(Front-end code change data)
◇ ◇ ◇ ◇
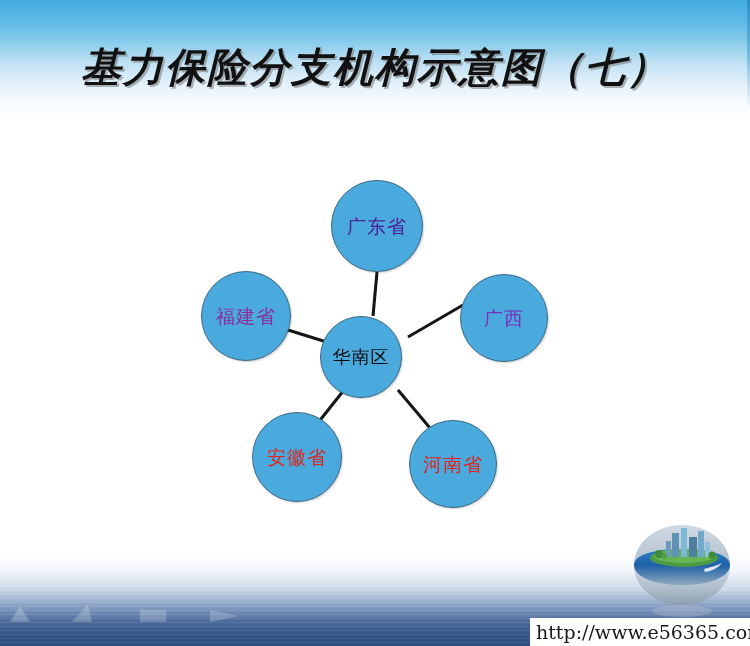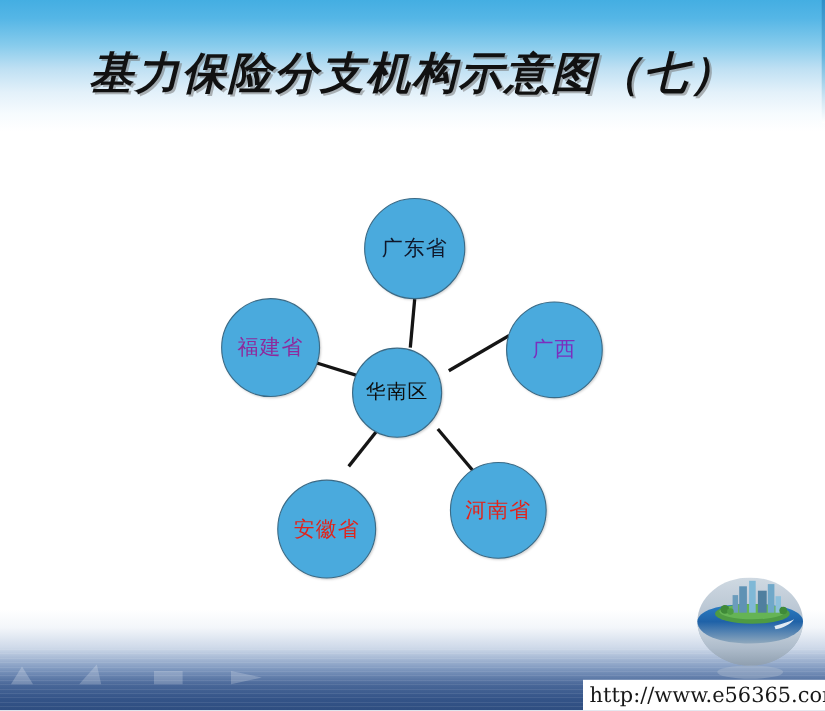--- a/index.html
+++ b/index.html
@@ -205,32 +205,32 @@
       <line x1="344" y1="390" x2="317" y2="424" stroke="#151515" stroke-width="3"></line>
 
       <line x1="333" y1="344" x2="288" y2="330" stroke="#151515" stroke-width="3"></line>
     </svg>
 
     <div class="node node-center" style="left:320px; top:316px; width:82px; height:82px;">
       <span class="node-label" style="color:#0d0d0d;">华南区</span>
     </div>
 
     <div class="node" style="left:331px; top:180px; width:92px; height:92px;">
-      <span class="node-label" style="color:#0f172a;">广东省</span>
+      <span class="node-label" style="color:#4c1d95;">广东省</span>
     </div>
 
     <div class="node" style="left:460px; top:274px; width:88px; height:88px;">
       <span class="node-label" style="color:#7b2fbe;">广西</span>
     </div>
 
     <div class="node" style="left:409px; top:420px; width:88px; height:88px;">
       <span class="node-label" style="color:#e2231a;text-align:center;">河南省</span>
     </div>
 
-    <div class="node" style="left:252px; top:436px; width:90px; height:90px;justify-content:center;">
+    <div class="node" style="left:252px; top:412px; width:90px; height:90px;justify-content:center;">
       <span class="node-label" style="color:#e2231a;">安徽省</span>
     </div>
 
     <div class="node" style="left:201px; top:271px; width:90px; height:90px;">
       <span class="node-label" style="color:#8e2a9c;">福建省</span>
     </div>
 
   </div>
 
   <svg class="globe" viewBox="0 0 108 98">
◇ ◇ ◇ ◇
### TASK OBJECTIVE
Apart from the pictures, repeat every entry exactly.

### REPLY TO THE TASK
--- a/index.html
+++ b/index.html
@@ -205,32 +205,32 @@
       <line x1="344" y1="390" x2="317" y2="424" stroke="#151515" stroke-width="3"></line>
 
       <line x1="333" y1="344" x2="288" y2="330" stroke="#151515" stroke-width="3"></line>
     </svg>
 
     <div class="node node-center" style="left:320px; top:316px; width:82px; height:82px;">
       <span class="node-label" style="color:#0d0d0d;">华南区</span>
     </div>
 
     <div class="node" style="left:331px; top:180px; width:92px; height:92px;">
-      <span class="node-label" style="color:#0f172a;">广东省</span>
+      <span class="node-label" style="color:#4c1d95;">广东省</span>
     </div>
 
     <div class="node" style="left:460px; top:274px; width:88px; height:88px;">
       <span class="node-label" style="color:#7b2fbe;">广西</span>
     </div>
 
     <div class="node" style="left:409px; top:420px; width:88px; height:88px;">
       <span class="node-label" style="color:#e2231a;text-align:center;">河南省</span>
     </div>
 
-    <div class="node" style="left:252px; top:436px; width:90px; height:90px;justify-content:center;">
+    <div class="node" style="left:252px; top:412px; width:90px; height:90px;justify-content:center;">
       <span class="node-label" style="color:#e2231a;">安徽省</span>
     </div>
 
     <div class="node" style="left:201px; top:271px; width:90px; height:90px;">
       <span class="node-label" style="color:#8e2a9c;">福建省</span>
     </div>
 
   </div>
 
   <svg class="globe" viewBox="0 0 108 98">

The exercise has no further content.